(Recorded data)
━━━
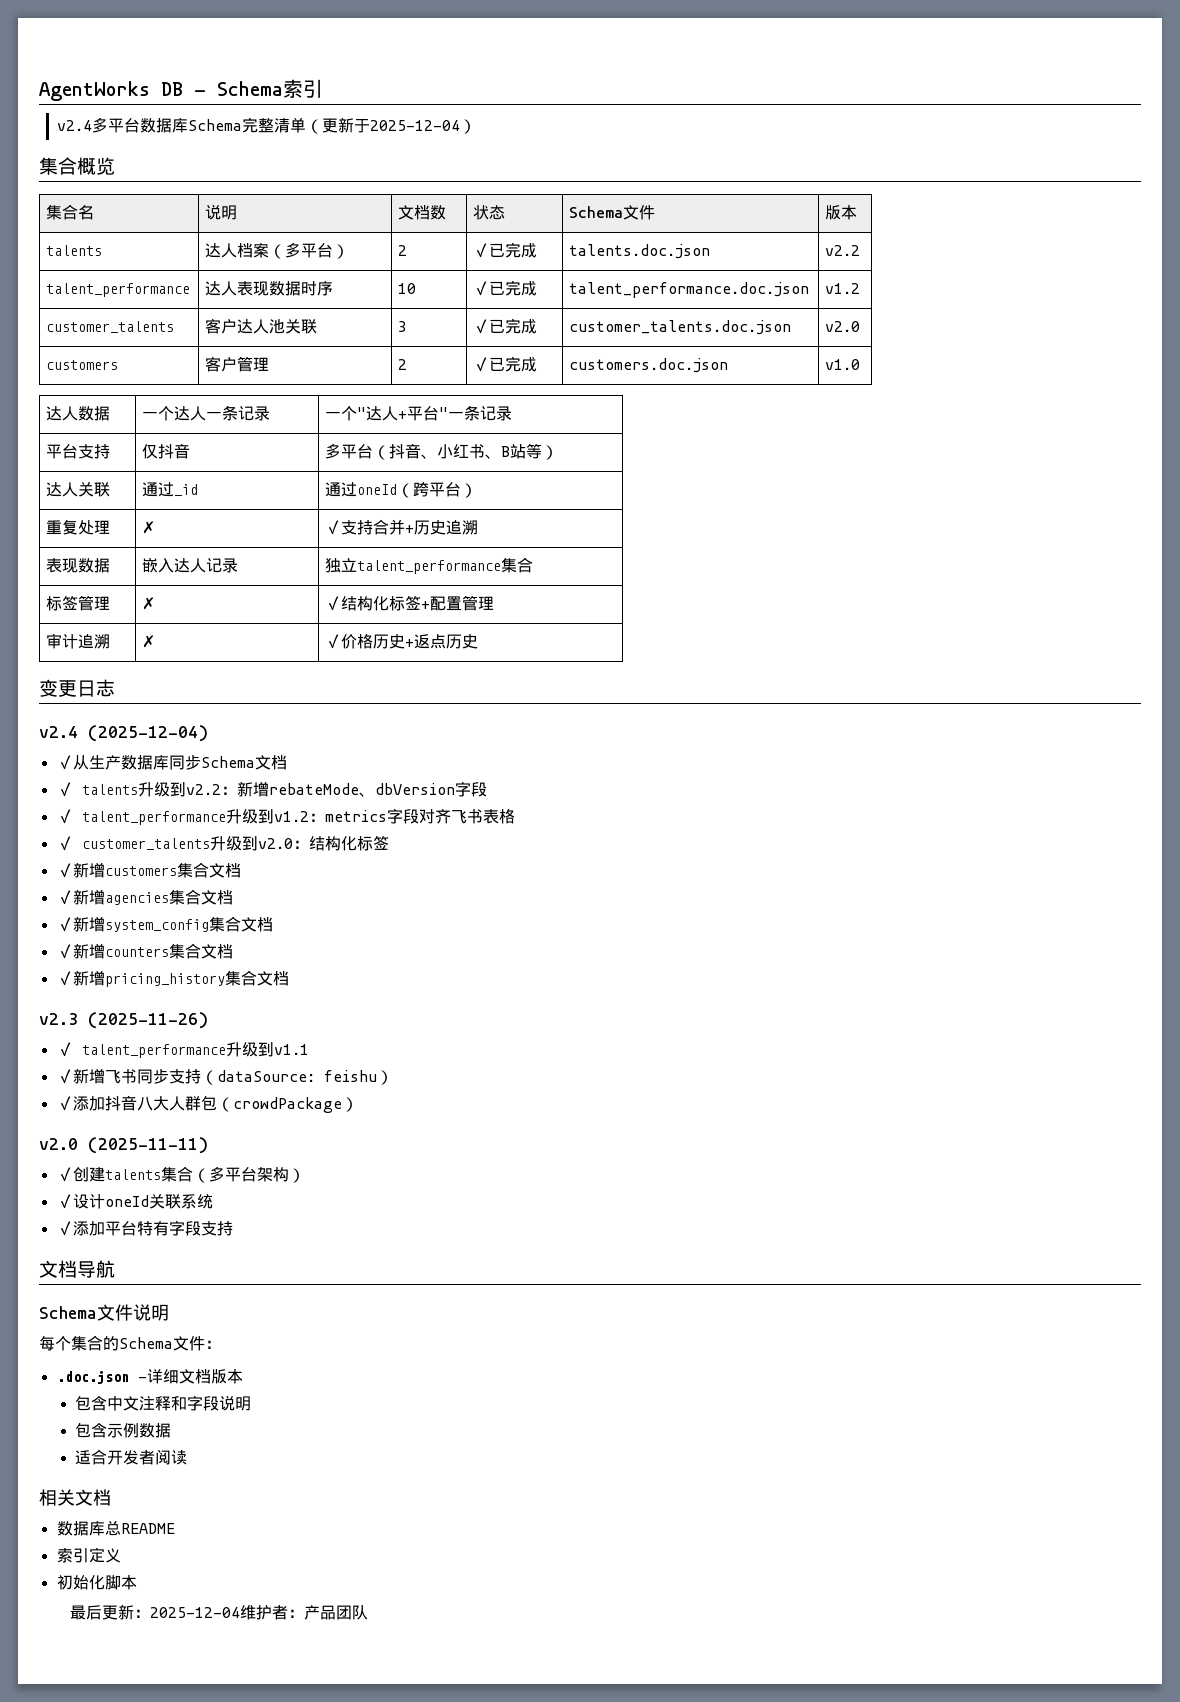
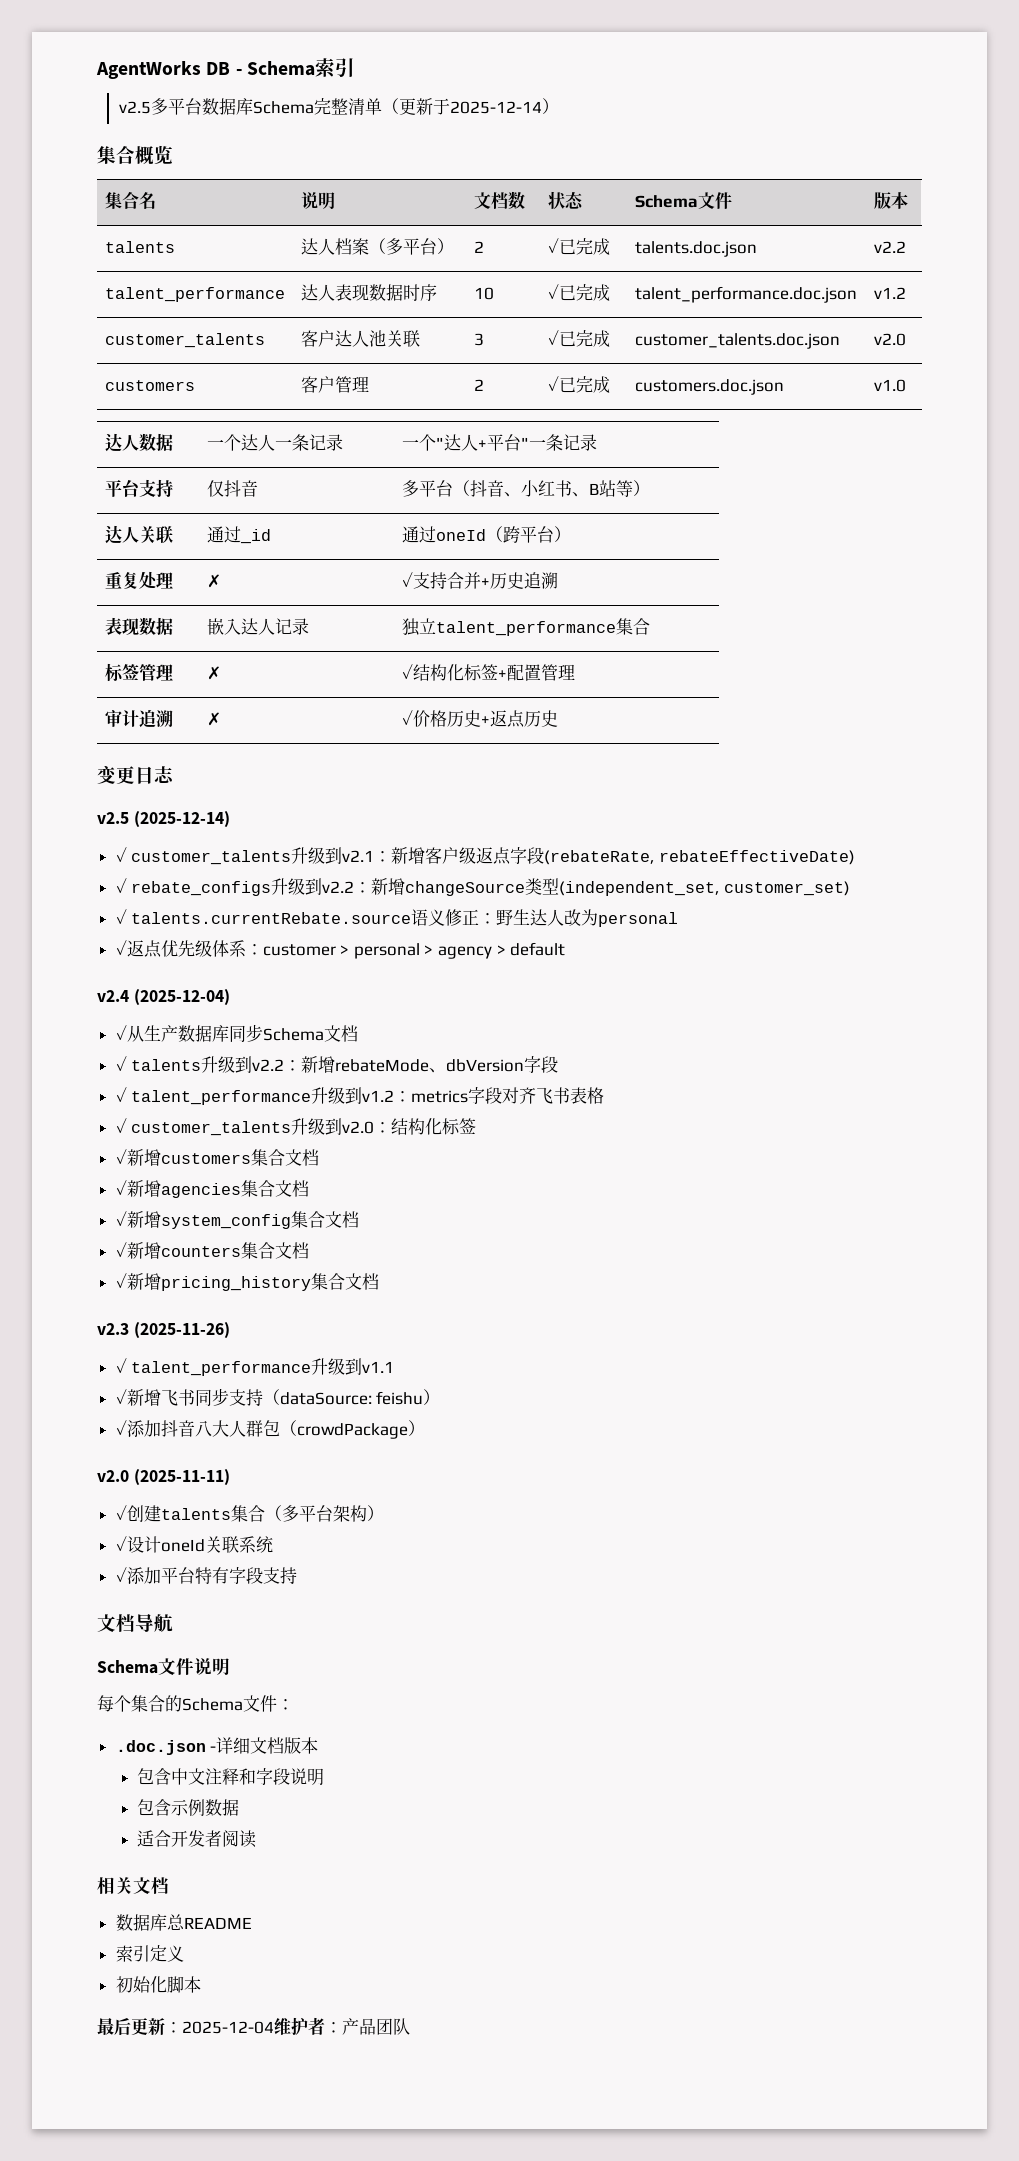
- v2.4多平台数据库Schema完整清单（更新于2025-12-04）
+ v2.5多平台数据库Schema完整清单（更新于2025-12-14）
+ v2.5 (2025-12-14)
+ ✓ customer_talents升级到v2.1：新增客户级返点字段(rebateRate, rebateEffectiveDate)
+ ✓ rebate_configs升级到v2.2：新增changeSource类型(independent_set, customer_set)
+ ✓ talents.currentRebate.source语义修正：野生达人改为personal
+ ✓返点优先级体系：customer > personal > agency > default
━━━
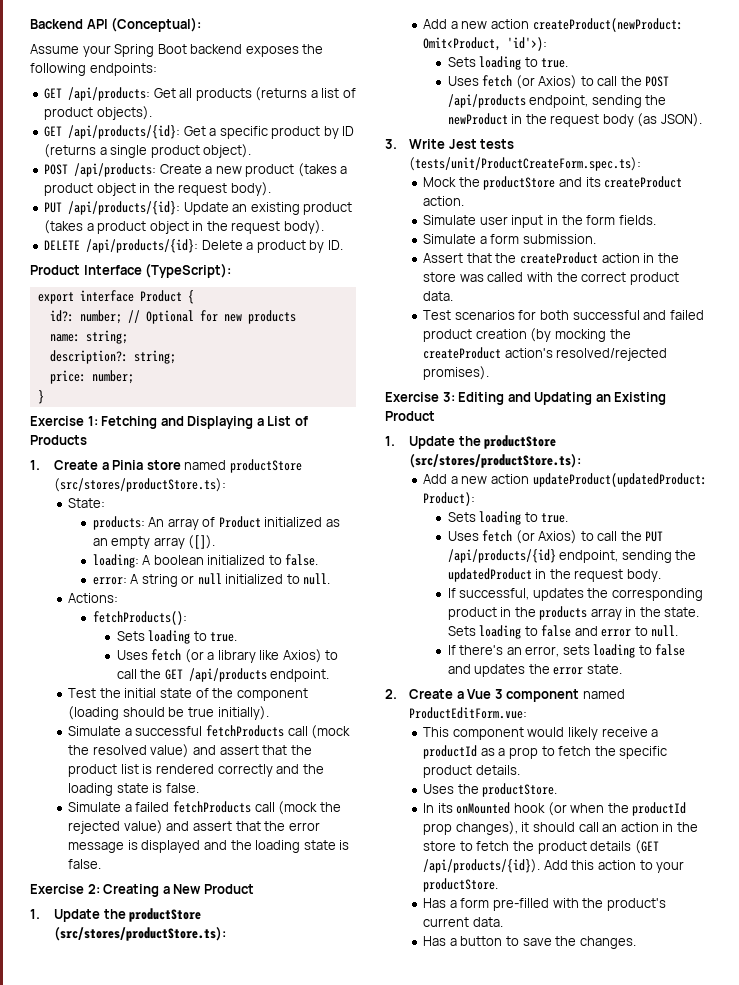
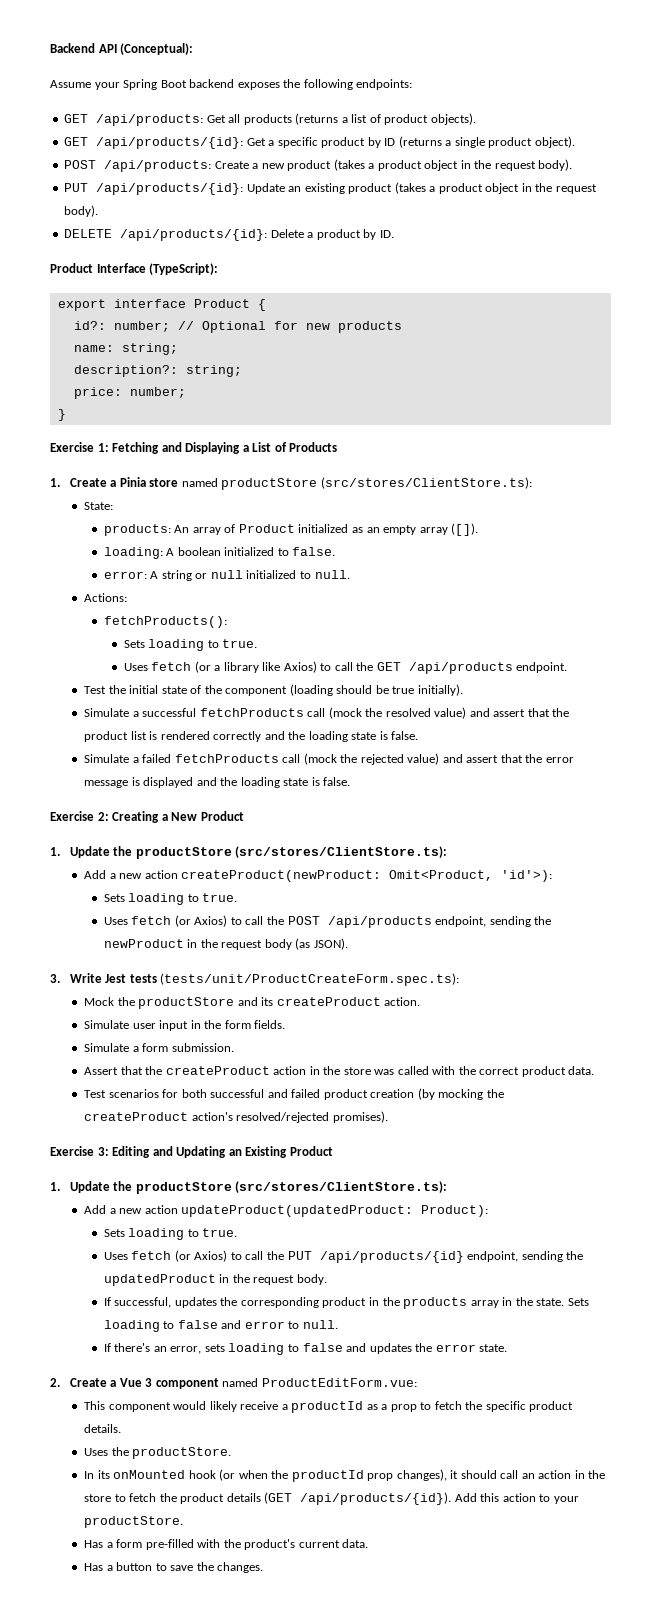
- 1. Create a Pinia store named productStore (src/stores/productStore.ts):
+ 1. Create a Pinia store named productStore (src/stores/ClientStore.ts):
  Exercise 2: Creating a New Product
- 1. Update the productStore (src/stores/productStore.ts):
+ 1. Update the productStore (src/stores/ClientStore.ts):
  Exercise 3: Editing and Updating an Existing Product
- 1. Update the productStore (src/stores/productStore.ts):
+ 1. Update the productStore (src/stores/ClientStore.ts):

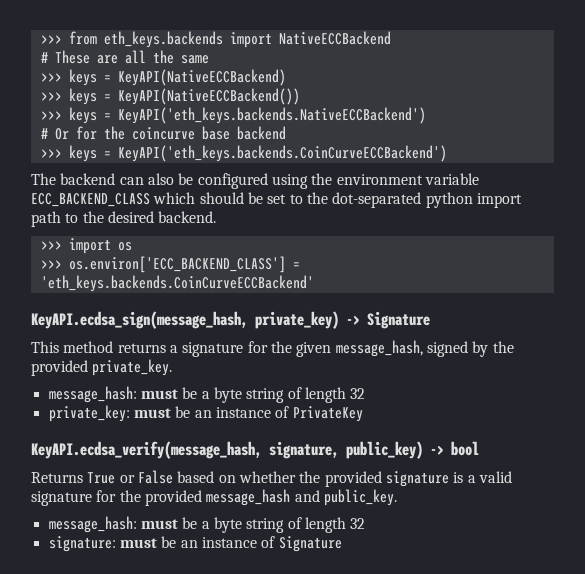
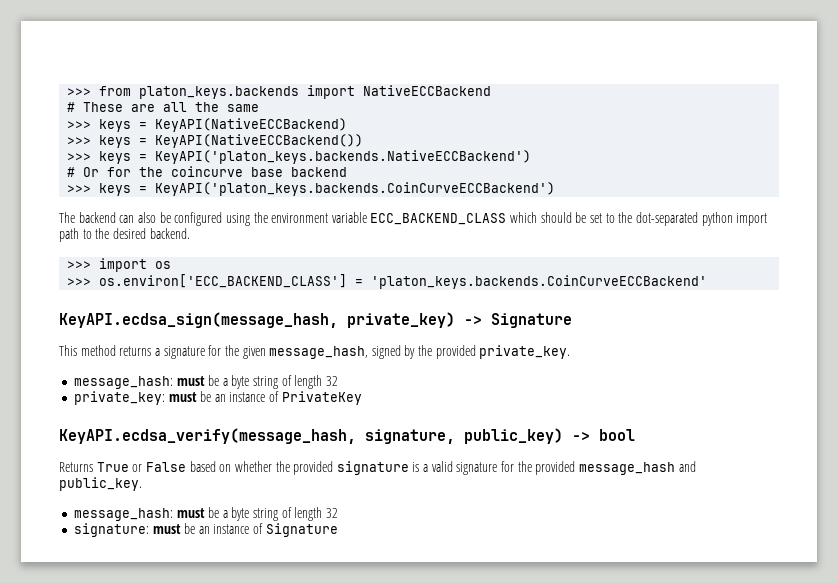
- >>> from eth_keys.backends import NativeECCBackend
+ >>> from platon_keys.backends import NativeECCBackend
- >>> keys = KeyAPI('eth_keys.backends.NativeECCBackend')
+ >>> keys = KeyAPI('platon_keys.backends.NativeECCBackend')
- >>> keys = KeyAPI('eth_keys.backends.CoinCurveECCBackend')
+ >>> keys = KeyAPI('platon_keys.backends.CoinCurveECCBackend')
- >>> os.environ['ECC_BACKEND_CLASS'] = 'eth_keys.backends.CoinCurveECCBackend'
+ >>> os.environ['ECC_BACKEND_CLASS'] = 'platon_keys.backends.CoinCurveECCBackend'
━━━
### Description of the task:
Please copy the lines in the records above between the one holding "- v2.4多平台数据库Schema完整清单（更新于2025-12-04）" and the one holding "agency > default", inclusive, exactly and with no other line.

### Output below:
- v2.4多平台数据库Schema完整清单（更新于2025-12-04）
+ v2.5多平台数据库Schema完整清单（更新于2025-12-14）
+ v2.5 (2025-12-14)
+ ✓ customer_talents升级到v2.1：新增客户级返点字段(rebateRate, rebateEffectiveDate)
+ ✓ rebate_configs升级到v2.2：新增changeSource类型(independent_set, customer_set)
+ ✓ talents.currentRebate.source语义修正：野生达人改为personal
+ ✓返点优先级体系：customer > personal > agency > default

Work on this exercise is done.